Sie haben eine enorme Wirkung auf die Einschätzungen der Wählerschaft: die politische Geste, der achtlos sorgfältig geäusserte Satz, die Umarmung, der Händedruck, der Kniefall, die Garderobe. Selbst bei einem Fernsehduell, in dem vor allem geredet wird, entscheidet die Körpersprache zu achtzig Prozent über den Eindruck, den ein Kandidat oder eine Kandidatin beim Publikum hinterlässt.
Gerhard Schröder gewann die Bundestagswahl von 2002 gegen Edmund Stoiber vermutlich in dem Moment, in dem er in Gummistiefeln das von der Elbe geflutete Deutschland durchwatete, während Stoiber sich die Katastrophe vom Helikopter aus ansah.
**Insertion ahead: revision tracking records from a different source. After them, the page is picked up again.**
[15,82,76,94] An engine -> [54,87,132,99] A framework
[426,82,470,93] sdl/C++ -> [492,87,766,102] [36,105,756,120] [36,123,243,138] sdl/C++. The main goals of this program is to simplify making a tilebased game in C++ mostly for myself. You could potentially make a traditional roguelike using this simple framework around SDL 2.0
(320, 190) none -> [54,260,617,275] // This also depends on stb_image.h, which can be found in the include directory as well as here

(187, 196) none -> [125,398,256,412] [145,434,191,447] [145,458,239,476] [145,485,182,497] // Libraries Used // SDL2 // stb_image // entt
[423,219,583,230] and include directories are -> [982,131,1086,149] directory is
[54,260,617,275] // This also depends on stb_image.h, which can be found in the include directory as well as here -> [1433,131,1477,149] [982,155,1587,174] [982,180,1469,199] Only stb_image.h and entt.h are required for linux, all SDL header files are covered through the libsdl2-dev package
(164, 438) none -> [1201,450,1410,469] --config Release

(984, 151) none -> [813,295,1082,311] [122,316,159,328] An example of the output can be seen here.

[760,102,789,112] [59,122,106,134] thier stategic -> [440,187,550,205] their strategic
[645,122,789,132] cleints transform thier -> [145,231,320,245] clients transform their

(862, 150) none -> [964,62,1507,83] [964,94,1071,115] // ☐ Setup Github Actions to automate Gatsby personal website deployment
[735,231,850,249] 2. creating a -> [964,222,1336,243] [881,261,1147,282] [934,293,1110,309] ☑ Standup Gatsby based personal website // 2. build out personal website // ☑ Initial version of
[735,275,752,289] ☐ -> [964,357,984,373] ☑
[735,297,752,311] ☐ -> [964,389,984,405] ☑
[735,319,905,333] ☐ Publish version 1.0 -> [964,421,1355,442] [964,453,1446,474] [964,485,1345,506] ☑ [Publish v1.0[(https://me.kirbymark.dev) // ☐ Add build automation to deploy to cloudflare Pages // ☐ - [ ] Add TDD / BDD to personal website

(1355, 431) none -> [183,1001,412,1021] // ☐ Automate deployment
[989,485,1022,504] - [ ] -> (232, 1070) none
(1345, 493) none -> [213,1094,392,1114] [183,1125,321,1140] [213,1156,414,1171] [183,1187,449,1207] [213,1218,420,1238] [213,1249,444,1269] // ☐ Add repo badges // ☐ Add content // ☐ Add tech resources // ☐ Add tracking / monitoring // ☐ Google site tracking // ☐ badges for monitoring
Richard Nixon verlor gegen John F. Kennedy auch deshalb, weil er bei der Debatte schwitzte, das wirkte überfordert. Adolf Ogi schadete seinem Einsatz gegen die Alpeninitiative am meisten selber; er wirkte in der «Arena» vom 4. Februar 1994 unbeherrscht und arrogant, während der Urner Regierungsrat Hansruedi Stadler, zum ersten Mal im Fernsehen, den schlauen Bergler spielte. Ogi wurde zum Gessler.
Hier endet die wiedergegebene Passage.